The checkpoint is a `torch.save` of `{state_dict, backbone, args, step, eval}`.
Load via:

```python
import torch
from transformers import AutoModel, AutoTokenizer
from huggingface_hub import hf_hub_download
import torch.nn as nn

class IngestionEncoder(nn.Module):
    def __init__(self, backbone_name: str):
        super().__init__()
        self.backbone = AutoModel.from_pretrained(backbone_name)
        h = self.backbone.config.hidden_size
        self.dropout = nn.Dropout(0.1)
        self.head_claim_present = nn.Linear(h, 1)
        self.head_predicate = nn.Linear(h, 21)
        self.head_subject_type = nn.Linear(h, 13)
        self.head_confidence = nn.Linear(h, 1)

    def forward(self, input_ids, attention_mask):
        out = self.backbone(input_ids=input_ids, attention_mask=attention_mask)
        pooled = self.dropout(out.last_hidden_state[:, 0])
        return {
            "claim_logit": self.head_claim_present(pooled).squeeze(-1),
            "predicate_logits": self.head_predicate(pooled),
            "subject_type_logits": self.head_subject_type(pooled),
            "confidence_pred": torch.sigmoid(self.head_confidence(pooled).squeeze(-1)),
        }

ckpt = torch.load(
    hf_hub_download("Avifenesh/episodic-ingestion-compiler-modernbert-large-mh-2000", "best.pt"),
    map_location="cpu", weights_only=False,
)
model = IngestionEncoder(ckpt["backbone"])
model.load_state_dict(ckpt["state_dict"])
model.eval()
tokenizer = AutoTokenizer.from_pretrained(ckpt["backbone"])
```

## Allowlists (closed vocabularies enforced by the spec)
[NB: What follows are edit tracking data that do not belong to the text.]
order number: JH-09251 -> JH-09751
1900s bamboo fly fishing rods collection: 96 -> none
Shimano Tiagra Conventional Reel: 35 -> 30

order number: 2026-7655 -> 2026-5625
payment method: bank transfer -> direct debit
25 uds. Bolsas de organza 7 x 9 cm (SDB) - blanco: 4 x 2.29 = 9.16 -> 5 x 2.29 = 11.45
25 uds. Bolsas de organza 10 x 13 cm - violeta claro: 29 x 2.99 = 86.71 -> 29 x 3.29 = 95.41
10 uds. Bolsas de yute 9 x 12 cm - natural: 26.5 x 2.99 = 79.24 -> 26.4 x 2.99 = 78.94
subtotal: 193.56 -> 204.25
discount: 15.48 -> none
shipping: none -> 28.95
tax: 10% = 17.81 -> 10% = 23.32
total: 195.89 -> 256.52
**Predicates (21)**: `validated_by`, `had_outcome`, `failed_because`,
`worked_because`, `decided`, `blocked_by`, `has_next_action`,
`has_status`, `has_goal`, `touched_file`, `ran_command`, `logged_event`,
`has_constraint`, `has_open_question`, `has_quality_finding`,
`reverted_file`, `deleted_file`, `created_file`, `committed`,
`deployed`, `incident_observed`.

**Subject types (13)**: `objective`, `command`, `file`, `pr`,
`incident`, `policy`, `person`, `repo`, `team`, `service`, `document`,
`ticket`, `thread`.

## Wrapper responsibility (not done by this model)
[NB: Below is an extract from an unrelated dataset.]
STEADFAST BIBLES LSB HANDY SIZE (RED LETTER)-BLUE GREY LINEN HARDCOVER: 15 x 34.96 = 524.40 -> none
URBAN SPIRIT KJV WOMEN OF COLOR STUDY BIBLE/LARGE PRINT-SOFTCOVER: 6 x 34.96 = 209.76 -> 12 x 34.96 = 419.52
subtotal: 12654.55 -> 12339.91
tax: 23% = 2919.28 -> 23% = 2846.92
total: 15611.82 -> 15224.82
This model emits the information-bearing subset. A deterministic
wrapper fills the literal fields:
- `status = "candidate"` (always)
- `source_authority = "model_draft"` (always)
- `extraction_method = "ingestion_model_v1"` (always)
- `source_memory_ids` from the caller's scope
- `class_hint` derived from predicate
- `qualifiers = {}` default
- `source_spans` TBD — current encoder emits whole-blurb as the single
  span; a span-boundary head is planned

## Bakeoff context

Competed against: ModernBERT-base-MH, DeBERTa-v3-large-MH,
NuExtract-2.0-2B (QLoRA SFT), NuExtract-2.0-8B (QLoRA SFT),
Qwen3.5-4B (QLoRA SFT). ModernBERT-large-MH won on every gate.